I have found myself getting increasingly frustrated with myself this week.
I know what I want to do, I know what I need to do and I know what I am doing…
I’m stalling for time.
I have no doubts that I can express myself far more clearly and fully as a female than I can when I am trying to be a man for the world, and yet I cannot let anyone see that part of me.
Man-me is solid and dependable, and unflappable, able to cope with anything and known for being a mediator. Woman-me wants to be able to express herself, to stop hiding away, to walk down the street – to hug and cry and laugh and be vulnerable.
I am like a referee in a boxing ring keeping these two sides apart because they are opponents, all the while trying to find a way that lets them co-exist.
Point of proof – I dressed in ladies clothes for my counselling session, but the womens jeans, and top were hidden under a jumper that while it says it is a ladies on the label, looks almost identical to the male version I own in the same colour. I also wore a lip gloss that would not really show up on camera (I use video chat). I never mentioned any of this, and I even took the bin out because I knew that on the screen and from more than a few feet away I looked like a guy in jeans, but inside I was crossing an invisible line in the least dramatic way possible.
All of my fears about coming out centre around losing my children, I would ideally have both of them full time, but I will accept that they will choose where they go and I want that freedom to choose protected legally.
So I cannot tell them, in case their mum finds out and decides to use that against me – it is a slim possibility but enough to make me balk.
So the two people that mean the most to me in the world are naturally excluded from being a part of this journey with me.
I encourage them to accept others for who they are, to recognise that we are all different and yet the one thing that connects us is that we are all special. This is not some meme based feel good philosophy but the natural state of humanity. Good until we choose not to be.

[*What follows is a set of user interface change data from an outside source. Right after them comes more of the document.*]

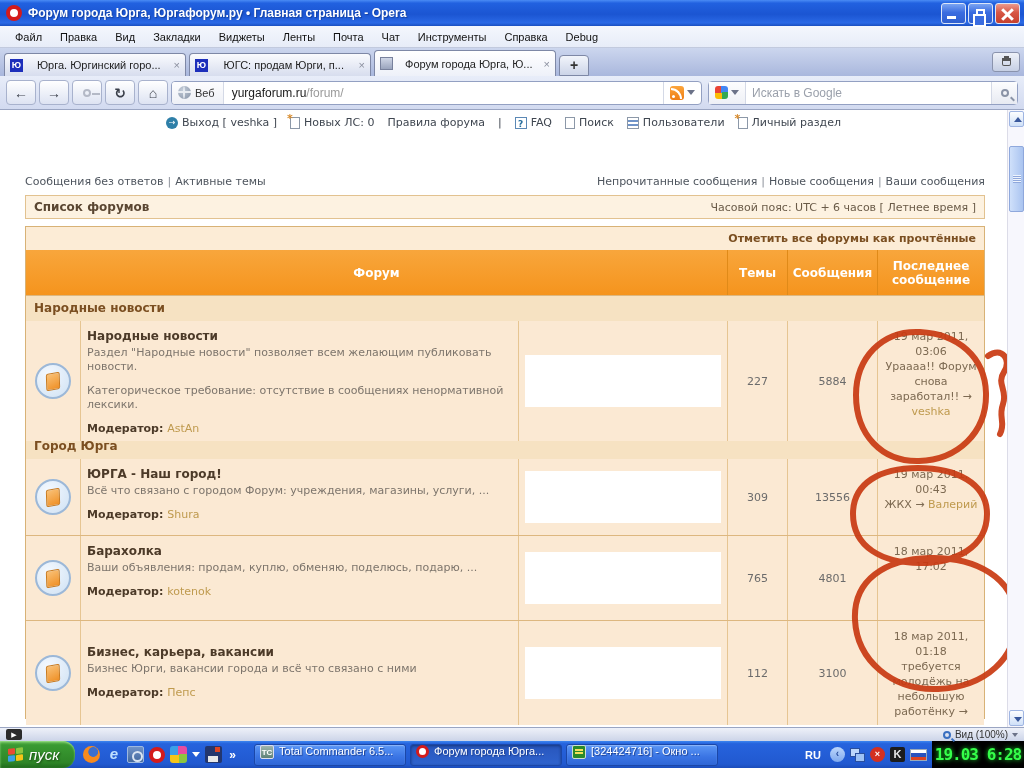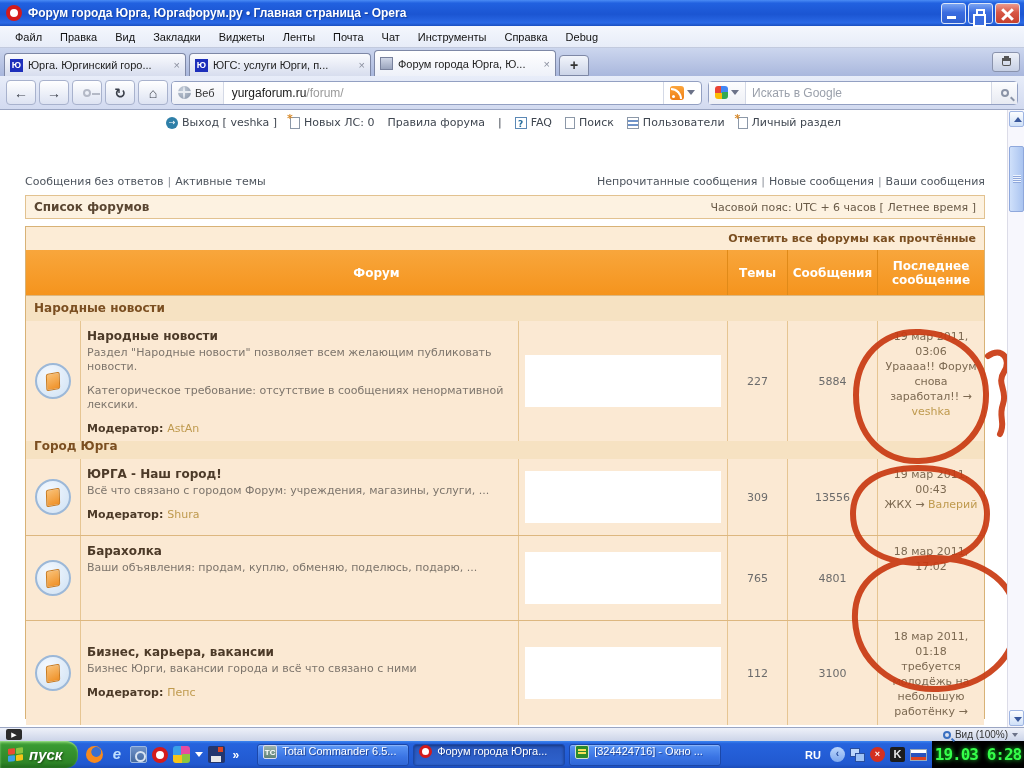"Юрга. Юргинский горо..." .tab-label { text-align: none -> center }
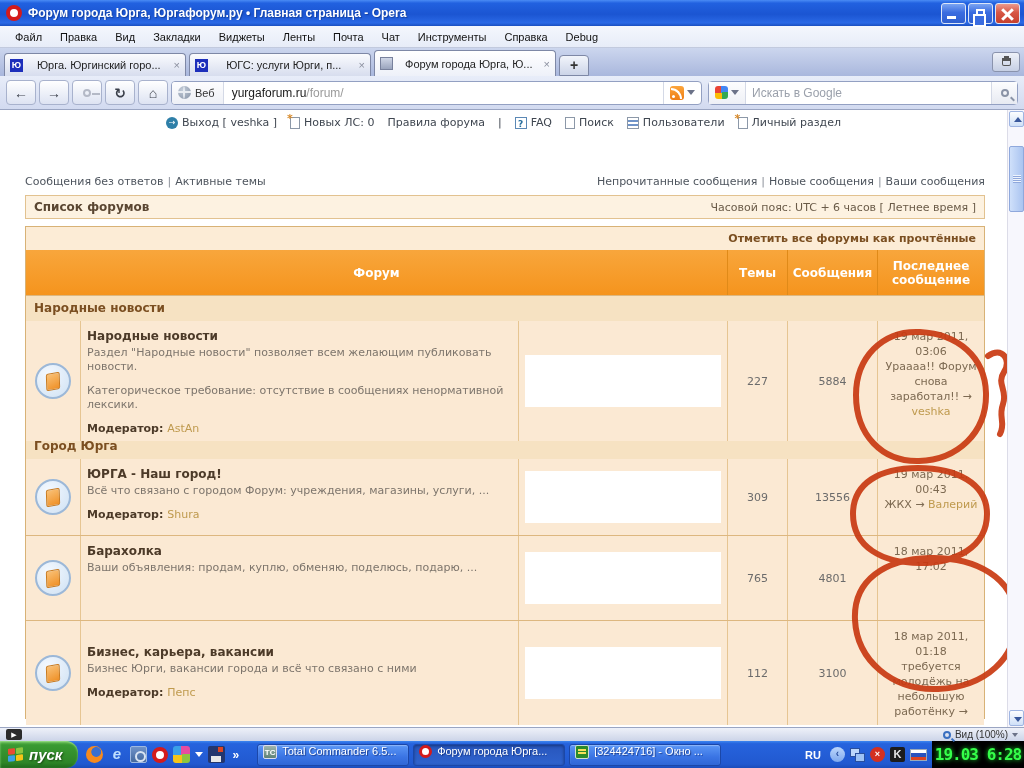"ЮГС: услуги Юрги, п..." span.tab-label { text: услуги -> продам }
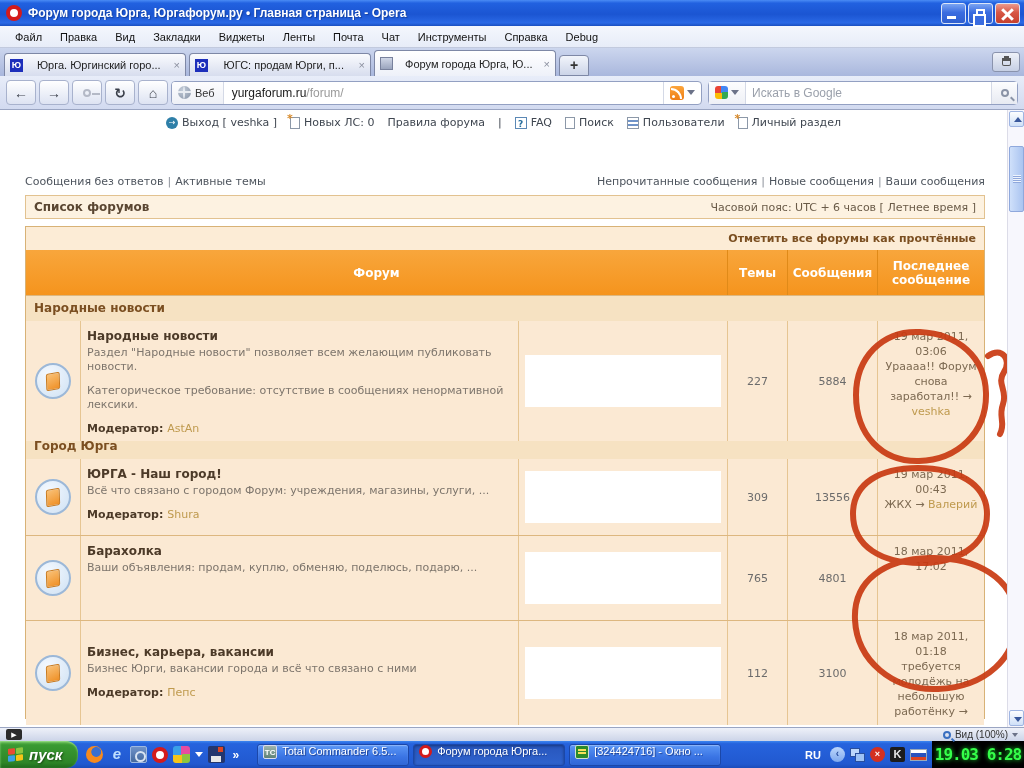"Модератор: kotenok" div.fmod { html: none -> <div><span>Модератор:</span> <span>kotenok</span></div> }
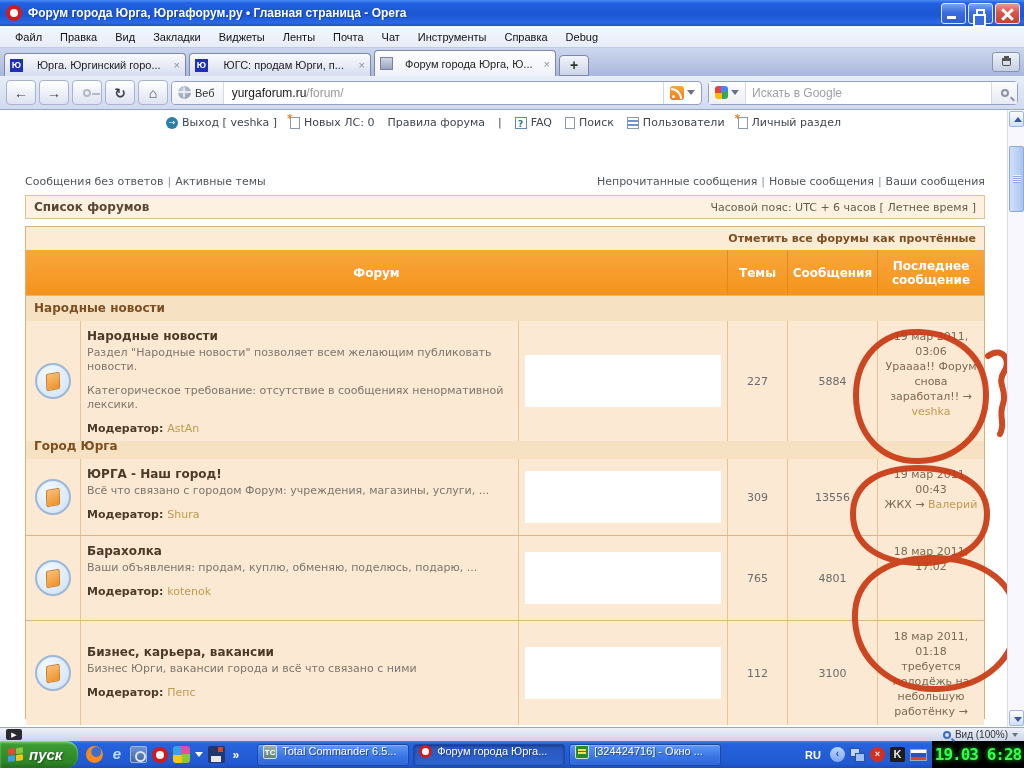"пуск" .startlabel { font-weight: bold -> normal }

The same thing is happening with showing Dee to the world, I literally cannot do it without military style planning and yet I so desperately want it to just not be a big deal.
I want to pass and blend and be pretty simply so I can walk down the street without everyone staring at me – I literally get enough of that in my day job.
The cosmetics are just a way to be expressive in a different way to the slogan tee shirts that I used to wear. A way to say how I am feeling, because it is so very hard to say that the rest of the time.
I am being torn up by my inability to bring these two opposing parts of my life together.
There must be a way.
I am takings steps though. I have taken a small step forwards, because my niece has booked us tickets to a Pride event happening in the city she goes to University in this coming year so I have a few months to get comfortable with the idea of going out into the world as Dee. It is a big step because I have never left the house and do not want to be female for an entire weekend without having ever gone out one or twice first. There is a small chance of being recognised or recorded and broadcast by some person with a camera, but I think that if my position with my children is protected all that would ultimately do is bring forward my plans to include my workplace in the journey.
I’m also struggling to face up to my own greed and sugar addiction – if I want to look and feel good I am going to have to lose all the weight I have piled on over Christmas and New Year.
I also question my ability to be a woman in day to day life. I have not felt any kind of “I must do this or die” moment, which seems to be prevalent when looking at others who transition. For me it is more akin to an awakening of consciousness, the more I question myself and my identity, the more I feel that the feminine part of me is actually a deeper rooted, bigger and more important part than the male part that I have been showing all these years, so I wish to reflect that and give it the space it needs to grow and flourish, and transitions seems to be the best way to do that for me.
Sometimes it is not enough to simply know who we are, but the real struggle lies in being who we are.
My brain hurts and my heart hurts but this can’t last forever – can it?